Elixir voert verweer.
3.4.
Op de stellingen van partijen wordt hierna, voor zover nodig, bij de beoordeling ingegaan.
In reconventie
3.5.
Elixir vordert in reconventie, samengevat, dat de rechtbank, uitvoerbaar bij voorraad:
- [handelsnaam] gebiedt de gelegde conservatoire beslagen op te heffen binnen drie dagen na de dag waarop dit vonnis wordt gewezen, op straffe van een dwangsom;
- [handelsnaam] gebiedt om geheimhouding te betrachten ter zake alle informatie over Elixir en/of het North Pars-project, op straffe van een dwangsom;
een en ander onder veroordeling van [handelsnaam] in de kosten van deze procedure.
3.6.
Elixir legt aan de eerste vordering in reconventie ten grondslag dat de vorderingen in conventie moeten worden afgewezen.
3.7.
Aan de tweede vordering in reconventie legt Elixir ten grondslag dat [handelsnaam] heeft gedreigd om naar de media te stappen en om diverse derden te informeren over het geschil tussen [handelsnaam] en Elixir. De reputaties van Elixir en haar opdrachtgever Nargan worden door [handelsnaam] op het spel gezet, aldus Elixir. Elixir is jegens haar opdrachtgever gebonden aan volledige geheimhouding over het project en zij heeft daarom met al haar freelancers geheimhouding afgesproken. Elixir verwijst naar de overeenkomst die zij en [handelsnaam] hebben gesloten ter zake het Noordzeeproject; volgens Elixir hebben partijen besproken dat de contractvoorwaarden, afgezien van het tarief, bij het North Pars-project dezelfde zouden zijn als bij die overeenkomst.
3.8.
[handelsnaam] voert verweer.
3.9.
Op de stellingen van partijen wordt hierna, voor zover nodig, bij de beoordeling ingegaan.

4.De beoordeling

In conventie
Overeenkomst tussen partijen
4.1.
Tussen partijen is niet in geschil dat er een overeenkomst van opdracht is gesloten tussen hen op grond waarvan [handelsnaam] werkzaamheden heeft verricht voor Elixir wat betreft ontwerp- en engineeringswerkzaamheden voor een viertal olieplatforms in het kader van het North Pars Project. De afspraak tussen partijen was dat de door [handelsnaam] gewerkte tijd werd vergoed tegen een bedrag van € 75,00 per uur. Partijen hebben geen afspraken gemaakt over de maximale aan de opdracht te besteden tijd. De werkzaamheden zijn aangevangen in januari 2023 en geëindigd in april 2024.
4.2.
Niet in geschil is dat Elixir de volgende facturen niet (geheel) heeft betaald.
Factuur
Datum
Vervaldatum
Openstaand bedrag
2023-027
04-11-2023
04-12-2023
€ 16.000,00
2023-028
03-12-2023
02-01-2024
€ 62.130,00
2024-001
03-01-2024
02-02-2024
€ 37.570,50
2024-004
01-02-2024
03-03-2024
€ 33.577,50
2024-007
03-03-2024
02-04-2024
€ 47.660,30
2024-008
31-03-2024
30-04-2024
€ 22.597,00
2024-010
13-04-2024
13-05-2024
€ 2.541,00
Totaal
€ 222.076,30
4.3.
Het debat tussen partijen draait in de kern om de beantwoording van de vragen of 1) [handelsnaam] derden mocht inschakelen voor het verrichten van de werkzaamheden in het kader van de opdracht en of 2) de door [handelsnaam] gedeclareerde uren daadwerkelijk zijn gewerkt.

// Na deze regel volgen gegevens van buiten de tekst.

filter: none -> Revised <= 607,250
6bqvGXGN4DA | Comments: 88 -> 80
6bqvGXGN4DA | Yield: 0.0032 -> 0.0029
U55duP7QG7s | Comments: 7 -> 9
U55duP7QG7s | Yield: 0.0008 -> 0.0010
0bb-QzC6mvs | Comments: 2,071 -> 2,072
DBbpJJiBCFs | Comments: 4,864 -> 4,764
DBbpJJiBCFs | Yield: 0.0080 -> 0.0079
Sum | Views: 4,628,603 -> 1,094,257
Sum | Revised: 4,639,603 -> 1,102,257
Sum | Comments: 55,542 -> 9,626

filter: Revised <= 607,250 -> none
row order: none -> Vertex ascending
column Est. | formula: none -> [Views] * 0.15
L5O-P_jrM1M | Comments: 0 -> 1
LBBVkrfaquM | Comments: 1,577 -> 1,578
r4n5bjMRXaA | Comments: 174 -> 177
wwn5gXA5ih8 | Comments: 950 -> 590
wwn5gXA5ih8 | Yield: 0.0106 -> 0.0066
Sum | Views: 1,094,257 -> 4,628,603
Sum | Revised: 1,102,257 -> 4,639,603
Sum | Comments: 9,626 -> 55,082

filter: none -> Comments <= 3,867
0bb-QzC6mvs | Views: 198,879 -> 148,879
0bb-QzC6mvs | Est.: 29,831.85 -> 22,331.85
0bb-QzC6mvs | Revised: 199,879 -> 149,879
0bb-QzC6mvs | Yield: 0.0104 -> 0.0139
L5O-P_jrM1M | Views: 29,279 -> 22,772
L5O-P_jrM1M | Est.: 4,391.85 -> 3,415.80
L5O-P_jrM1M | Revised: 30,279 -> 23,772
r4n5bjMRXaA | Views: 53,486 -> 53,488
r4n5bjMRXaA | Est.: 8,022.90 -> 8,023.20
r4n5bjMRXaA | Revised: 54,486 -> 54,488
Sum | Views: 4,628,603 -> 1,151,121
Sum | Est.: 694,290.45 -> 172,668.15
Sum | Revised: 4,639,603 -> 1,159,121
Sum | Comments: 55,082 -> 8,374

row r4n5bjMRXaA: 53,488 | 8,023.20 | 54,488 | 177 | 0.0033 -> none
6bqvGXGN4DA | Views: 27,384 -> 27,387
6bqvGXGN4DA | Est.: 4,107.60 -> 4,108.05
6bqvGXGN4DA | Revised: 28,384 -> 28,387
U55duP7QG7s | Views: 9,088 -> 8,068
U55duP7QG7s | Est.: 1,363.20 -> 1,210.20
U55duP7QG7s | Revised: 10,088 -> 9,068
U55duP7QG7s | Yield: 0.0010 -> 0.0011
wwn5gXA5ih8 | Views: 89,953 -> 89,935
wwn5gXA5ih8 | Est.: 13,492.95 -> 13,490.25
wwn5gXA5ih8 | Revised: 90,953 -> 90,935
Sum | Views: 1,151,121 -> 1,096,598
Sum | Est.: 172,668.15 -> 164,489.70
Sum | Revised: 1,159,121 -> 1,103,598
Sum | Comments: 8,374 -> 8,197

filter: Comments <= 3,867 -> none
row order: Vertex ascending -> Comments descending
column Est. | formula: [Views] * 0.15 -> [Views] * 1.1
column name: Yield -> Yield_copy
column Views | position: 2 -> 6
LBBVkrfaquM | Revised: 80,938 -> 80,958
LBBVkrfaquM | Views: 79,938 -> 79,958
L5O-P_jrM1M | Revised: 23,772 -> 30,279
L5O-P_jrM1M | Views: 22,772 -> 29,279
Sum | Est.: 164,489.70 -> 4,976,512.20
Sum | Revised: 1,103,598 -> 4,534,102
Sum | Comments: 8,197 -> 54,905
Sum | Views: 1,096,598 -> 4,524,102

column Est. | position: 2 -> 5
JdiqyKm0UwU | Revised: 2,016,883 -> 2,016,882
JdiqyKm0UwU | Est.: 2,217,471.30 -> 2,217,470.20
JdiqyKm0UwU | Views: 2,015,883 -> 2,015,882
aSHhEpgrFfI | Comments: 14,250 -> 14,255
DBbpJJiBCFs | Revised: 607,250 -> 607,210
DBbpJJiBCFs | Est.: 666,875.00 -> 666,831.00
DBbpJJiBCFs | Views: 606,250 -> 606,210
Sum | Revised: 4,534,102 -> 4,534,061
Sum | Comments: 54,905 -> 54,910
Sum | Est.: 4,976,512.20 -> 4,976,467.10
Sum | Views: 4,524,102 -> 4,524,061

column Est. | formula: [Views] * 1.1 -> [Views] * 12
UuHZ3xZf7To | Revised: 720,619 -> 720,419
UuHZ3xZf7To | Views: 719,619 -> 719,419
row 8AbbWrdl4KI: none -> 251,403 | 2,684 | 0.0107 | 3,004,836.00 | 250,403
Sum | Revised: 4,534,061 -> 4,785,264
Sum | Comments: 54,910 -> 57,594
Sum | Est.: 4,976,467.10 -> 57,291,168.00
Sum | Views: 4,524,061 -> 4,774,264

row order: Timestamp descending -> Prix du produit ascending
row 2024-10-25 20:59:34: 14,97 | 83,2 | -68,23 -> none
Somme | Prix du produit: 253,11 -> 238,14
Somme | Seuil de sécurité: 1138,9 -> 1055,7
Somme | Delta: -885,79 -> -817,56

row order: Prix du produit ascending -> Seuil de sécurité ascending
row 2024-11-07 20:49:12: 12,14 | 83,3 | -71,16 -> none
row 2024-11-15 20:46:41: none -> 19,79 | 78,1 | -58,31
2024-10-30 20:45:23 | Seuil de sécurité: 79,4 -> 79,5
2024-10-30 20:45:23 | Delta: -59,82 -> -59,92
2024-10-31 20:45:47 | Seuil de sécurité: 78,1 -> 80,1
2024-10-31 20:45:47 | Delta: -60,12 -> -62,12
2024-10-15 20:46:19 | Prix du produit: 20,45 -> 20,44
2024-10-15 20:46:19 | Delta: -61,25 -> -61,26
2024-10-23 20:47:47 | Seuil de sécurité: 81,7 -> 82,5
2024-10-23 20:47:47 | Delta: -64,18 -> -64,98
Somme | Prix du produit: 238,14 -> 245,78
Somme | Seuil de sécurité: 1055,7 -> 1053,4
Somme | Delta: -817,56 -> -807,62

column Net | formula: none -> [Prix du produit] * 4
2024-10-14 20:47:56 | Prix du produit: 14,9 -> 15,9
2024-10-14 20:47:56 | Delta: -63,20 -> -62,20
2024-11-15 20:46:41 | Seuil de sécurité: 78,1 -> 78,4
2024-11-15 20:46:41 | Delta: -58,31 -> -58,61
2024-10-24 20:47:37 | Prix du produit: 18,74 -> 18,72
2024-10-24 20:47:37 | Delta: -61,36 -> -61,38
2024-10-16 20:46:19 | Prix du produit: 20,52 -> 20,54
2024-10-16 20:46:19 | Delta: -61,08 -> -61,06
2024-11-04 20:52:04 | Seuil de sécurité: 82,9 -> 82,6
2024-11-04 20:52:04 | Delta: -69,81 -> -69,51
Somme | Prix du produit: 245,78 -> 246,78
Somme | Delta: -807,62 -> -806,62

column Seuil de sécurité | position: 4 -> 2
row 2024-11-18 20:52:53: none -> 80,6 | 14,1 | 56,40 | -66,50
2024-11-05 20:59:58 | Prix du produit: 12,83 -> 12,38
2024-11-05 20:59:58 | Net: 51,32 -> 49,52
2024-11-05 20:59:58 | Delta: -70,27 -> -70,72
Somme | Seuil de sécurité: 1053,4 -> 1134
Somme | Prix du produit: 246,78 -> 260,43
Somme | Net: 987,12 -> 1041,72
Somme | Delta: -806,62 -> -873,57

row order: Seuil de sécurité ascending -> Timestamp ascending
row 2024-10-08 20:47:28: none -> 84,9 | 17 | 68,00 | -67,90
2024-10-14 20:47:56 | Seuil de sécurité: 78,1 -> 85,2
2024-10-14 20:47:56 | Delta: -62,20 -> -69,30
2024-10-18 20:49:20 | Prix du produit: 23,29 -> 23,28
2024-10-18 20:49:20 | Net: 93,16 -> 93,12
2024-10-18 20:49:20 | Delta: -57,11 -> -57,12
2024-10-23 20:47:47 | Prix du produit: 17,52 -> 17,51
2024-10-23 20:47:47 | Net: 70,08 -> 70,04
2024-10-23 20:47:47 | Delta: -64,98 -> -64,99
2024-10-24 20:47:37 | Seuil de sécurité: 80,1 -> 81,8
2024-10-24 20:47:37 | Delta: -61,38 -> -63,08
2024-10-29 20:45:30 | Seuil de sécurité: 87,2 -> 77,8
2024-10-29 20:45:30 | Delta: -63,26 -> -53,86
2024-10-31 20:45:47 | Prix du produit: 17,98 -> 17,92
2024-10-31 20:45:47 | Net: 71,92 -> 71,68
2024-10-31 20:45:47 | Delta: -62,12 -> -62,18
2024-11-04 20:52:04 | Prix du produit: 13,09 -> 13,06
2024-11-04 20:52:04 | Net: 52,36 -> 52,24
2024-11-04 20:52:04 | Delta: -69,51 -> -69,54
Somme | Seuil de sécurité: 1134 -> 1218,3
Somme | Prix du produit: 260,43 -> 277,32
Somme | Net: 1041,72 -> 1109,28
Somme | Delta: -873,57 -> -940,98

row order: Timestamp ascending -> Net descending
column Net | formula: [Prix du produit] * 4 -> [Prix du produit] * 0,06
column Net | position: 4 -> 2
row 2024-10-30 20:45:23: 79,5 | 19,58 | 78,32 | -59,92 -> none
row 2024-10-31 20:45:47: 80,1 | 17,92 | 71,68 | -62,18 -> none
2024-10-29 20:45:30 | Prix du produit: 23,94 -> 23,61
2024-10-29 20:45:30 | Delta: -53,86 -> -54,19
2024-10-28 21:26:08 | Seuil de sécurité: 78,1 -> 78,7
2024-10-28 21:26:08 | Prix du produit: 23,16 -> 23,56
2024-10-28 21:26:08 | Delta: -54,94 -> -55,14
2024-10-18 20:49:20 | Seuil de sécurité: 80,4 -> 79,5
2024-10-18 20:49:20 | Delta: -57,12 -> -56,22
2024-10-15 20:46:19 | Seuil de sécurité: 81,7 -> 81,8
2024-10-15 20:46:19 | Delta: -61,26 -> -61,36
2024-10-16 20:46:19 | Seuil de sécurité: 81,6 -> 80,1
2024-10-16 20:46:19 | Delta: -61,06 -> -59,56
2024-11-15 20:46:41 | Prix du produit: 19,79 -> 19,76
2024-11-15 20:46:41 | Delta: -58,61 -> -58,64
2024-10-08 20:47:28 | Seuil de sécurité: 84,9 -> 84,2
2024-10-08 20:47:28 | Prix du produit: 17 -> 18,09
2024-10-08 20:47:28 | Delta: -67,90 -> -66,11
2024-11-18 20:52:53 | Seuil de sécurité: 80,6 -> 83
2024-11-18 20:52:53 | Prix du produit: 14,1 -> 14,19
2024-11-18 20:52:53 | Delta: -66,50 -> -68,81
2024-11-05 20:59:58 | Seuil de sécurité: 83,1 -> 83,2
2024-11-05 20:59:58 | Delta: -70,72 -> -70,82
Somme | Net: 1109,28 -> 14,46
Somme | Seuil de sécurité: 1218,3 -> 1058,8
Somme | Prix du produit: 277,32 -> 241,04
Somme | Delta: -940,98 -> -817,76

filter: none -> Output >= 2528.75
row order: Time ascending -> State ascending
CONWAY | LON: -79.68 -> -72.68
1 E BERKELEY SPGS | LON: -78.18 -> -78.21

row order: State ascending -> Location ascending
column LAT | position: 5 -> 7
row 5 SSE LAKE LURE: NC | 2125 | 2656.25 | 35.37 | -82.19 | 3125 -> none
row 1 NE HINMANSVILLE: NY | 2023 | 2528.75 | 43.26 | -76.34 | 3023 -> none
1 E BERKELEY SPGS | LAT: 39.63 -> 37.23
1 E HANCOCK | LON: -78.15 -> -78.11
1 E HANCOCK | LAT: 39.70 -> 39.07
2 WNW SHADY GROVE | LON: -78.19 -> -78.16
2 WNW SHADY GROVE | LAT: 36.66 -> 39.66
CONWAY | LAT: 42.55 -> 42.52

De opdracht en het inschakelen van derden
4.4.
De vraag of [handelsnaam] derden mocht inschakelen lijkt - zo kan aan de hand van de mondelinge behandeling wordt vastgesteld - deels samen te vallen met de vraag wat de precieze inhoud van de opdracht was. Elixir heeft gesteld dat [handelsnaam] als lead engineer leiding diende te geven aan een team van Elixir, dat de engineering- en designwerkzaamheden diende te verrichten voor de vier platforms. Elixir gaat hierbij uit van ongeveer acht uur per dag aan werkzaamheden door [handelsnaam] . Volgens [handelsnaam] was de opdracht niet uitsluitend het geven van leiding aan de werkzaamheden maar zag de opdracht op het (laten) verrichten van de werkzaamheden zelf. Volgens [handelsnaam] kent een project als de onderhavige verschillende te onderscheiden fases. Zijn opdracht zag op twee van die fases, namelijk de Front End Engineering Design (FEED) en de Basic Engineering Design (BED), voor zowel het constructiedeel als het architecturale deel. Ook was de ontwikkeling van twee tripods aan de opdracht toegevoegd. Elixir had aanvankelijk een team van architecten ter beschikking gesteld, maar dat team voldeed kwalitatief niet. Daarom heeft [handelsnaam] zelf andere architecten ingeschakeld. Ook heeft hij gebruik moeten maken van andere engineers, aldus [handelsnaam] .
4.5.
De rechtbank is van oordeel dat Elixir niet gemotiveerd de stellingen van [handelsnaam] heeft weersproken dat de opdracht betrekking had op zowel de Front End Engineering Design (FEED) als de Basic Engineering Design (BED), voor zowel het constructiedeel als het architecturale deel en het ontwikkelen van twee tripods, zodat de rechtbank daarvan uitgaat. Tussen partijen is niet in geschil dat alle daarmee gemoeide werkzaamheden niet door één persoon konden worden verricht.
4.6.
Naar het oordeel van de rechtbank heeft Elixir onvoldoende betwist dat de opdracht niet uitsluitend het persoonlijk geven van leiding was aan een door Elixir ter beschikking gesteld team van engineers en architecten voor het verrichten van die werkzaamheden. De rechtbank overweegt dat op alle facturen beschrijvingen staan van werkzaamheden, die zien op de te verrichten werkzaamheden zelf en niet het aansturen van een team van Elixir. Dit ondersteunt het standpunt van [handelsnaam] dat de opdracht was het (laten) verrichten van de bedoelde werkzaamheden en niet het geven van leiding aan een team van Elixir. Elixir heeft op haar beurt, haar stelling niet onderbouwd of geconcretiseerd.
4.7.
Verder overweegt de rechtbank dat de facturen die [handelsnaam] in 2023 heeft ingediend door Elixir zijn betaald. Het aantal maandelijks gedeclareerde uren kon niet allemaal door één persoon zijn gewerkt. Zo heeft [handelsnaam] , zoals Elixir zelf naar voren heeft gebracht, over augustus 2023 765 uren gedeclareerd, dus meer dan 24 uur per dag, uitgaande van een werkweek van zeven dagen. Het moet daarom voor Elixir duidelijk zijn geweest dat ook uren van door [handelsnaam] ingeschakelde derde(n) in rekening werden gebracht.
4.8.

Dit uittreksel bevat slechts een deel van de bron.